Sam Shields declared this game a "must-win", an unusual show of drama very early in the season. The added dimension of running back Reggie Bush, who seems to have been a great fit into the Lions offense, may be throwing the Packers' locker room into a level of concern. The question has quietly been asked all week: "What does it mean if the Packers lose?"
For one, it will put the Pack clearly behind the 8-ball both in the conference and the division, at 1-3 looking up at a 4-1 team with a tiebreaker advantage (as well as the possibility of the Bears several games ahead, also). It's a long season, but no one wants to have to beat those odds to make the playoffs.
But, perhaps more importantly, the Packers don't want to lose the long-term advantage they've had over their division rivals for a very, very long time.
After Lombardi departed Titletown following Super Bowl II, the Packers was entreated what can be called the 24 Years of Darkness. Until the Green Bay opened the coffers and hired Mike Holmgren in 1992, the Packers were nothing more than a punch line to the rest of the division and the NFL. In that time, Minnesota appeared in four Super Bowls. Chicago won one in 1985. The Packers were the ne'er-do-wells for a long, long time....the presumptive win twice a season for the Vikings, Lions, and Bears.
In those years, an 8-8 season would be considered a smashing success for the Packers. The expectations were low, and disappointment was an annual way to end the year. But, think what has happened since the day Mike Holmgren came onto the scene: two Super Bowl championships and fifteen playoff appearances. Quite literally, an 8-8 season can lead to a head coach being fired, as happened in 1999.
The Packers have led a charmed 21 years, seemingly always in the mix for contention and always, always having an advantage over their division rivals, who usually spend their time fighting over their relative consolation prizes, much like runner-ups in the Miss America Pageant.
The domination, the swagger, the feeling of owning the division year after year has become the expectation.
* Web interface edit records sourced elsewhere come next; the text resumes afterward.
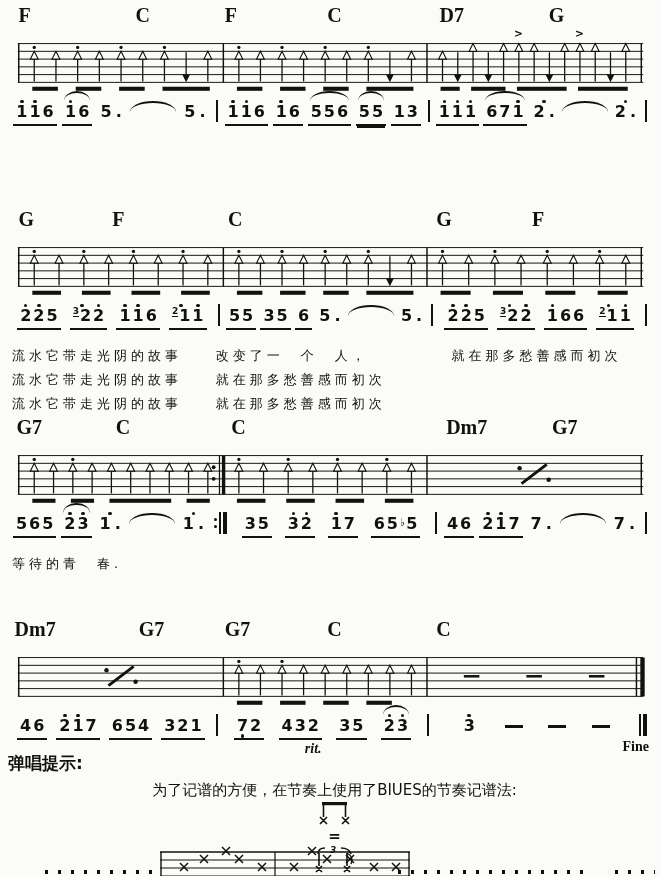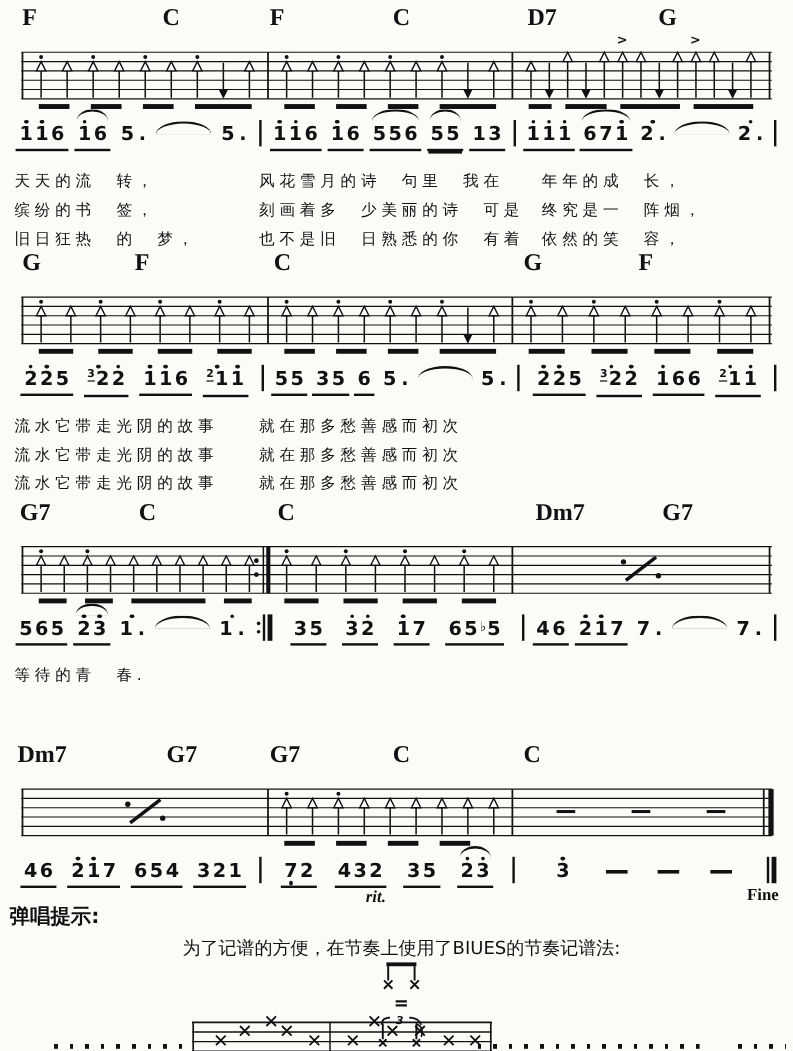--- a/index.html
+++ b/index.html
@@ -418,23 +418,6 @@
       </div>
       <span class="nbar"></span>
     </div>
-  <div class="lyrics">
-      <div class="lyr">
-        <span class="ls ls0">天天的流　转，</span>
-        <span class="ls ls1">风花雪月的诗　句里　我在</span>
-        <span class="ls ls2">年年的成　长，</span>
-      </div>
-      <div class="lyr">
-        <span class="ls ls0">缤纷的书　签，</span>
-        <span class="ls ls1">刻画着多　少美丽的诗　可是</span>
-        <span class="ls ls2">终究是一　阵烟，</span>
-      </div>
-      <div class="lyr">
-        <span class="ls ls0">旧日狂热　的　梦，</span>
-        <span class="ls ls1">也不是旧　日熟悉的你　有着</span>
-        <span class="ls ls2">依然的笑　容，</span>
-      </div>
-    </div>
 </section>
 <section class="system" style="top:208px">
   <div class="chords">

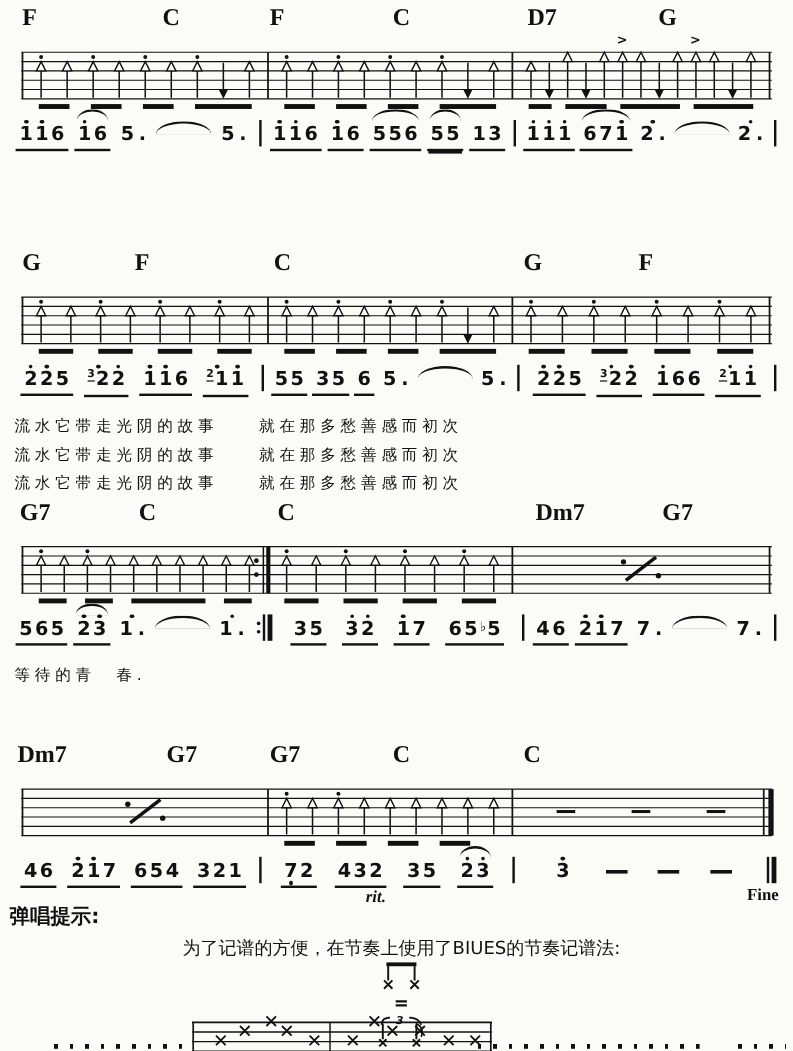--- a/index.html
+++ b/index.html
@@ -779,6 +779,7 @@
   <div class="lyrics">
       <div class="lyr">
         <span class="ls ls0">流水它带走光阴的故事</span>
+        <span class="ls ls1">改变了一　个　人，</span>
         <span class="ls ls2">就在那多愁善感而初次</span>
       </div>
       <div class="lyr">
Yet, just as a team must eventually bring 24 years of futility to an end, it holds true that, someday, the Packers' charmed and winning ways will eventually hit the skids.
When you can count on accruing at least four or five wins out of the division, however, that tends to keep you in the running, and the Packers have dominated their division rivals during the charmed years. It's placed the Bears, Lions, and Vikings often in the position of looking up at the Packers in the standings. At one time or another, all three teams have admitted to building teams designed not to win a championship, but to beat the Packers.
That's how big a road block the Packers have been for the last 21 years, and since the wins have been few and far between for the rest of the division, its been a huge mental advantage. When we have lined up against the divisional opponents, the Packers have viewed it as an important game on the way to bigger and better things. The Lions, Vikings, and Bears have usually viewed it as their trial of worthiness. Their Super Bowl. The hurdle they've never been able to clear.
And with that has come the familiar mental implosions that regularly dot the charmed years. How many times have we seen the Vikings desperately cling to Packer players, in an effort to capture a taste of winning, only to fail. Jay Cutler's mental and emotional breakdowns are almost a thing of regularity, as if losing to the Packers is just to much for him to process.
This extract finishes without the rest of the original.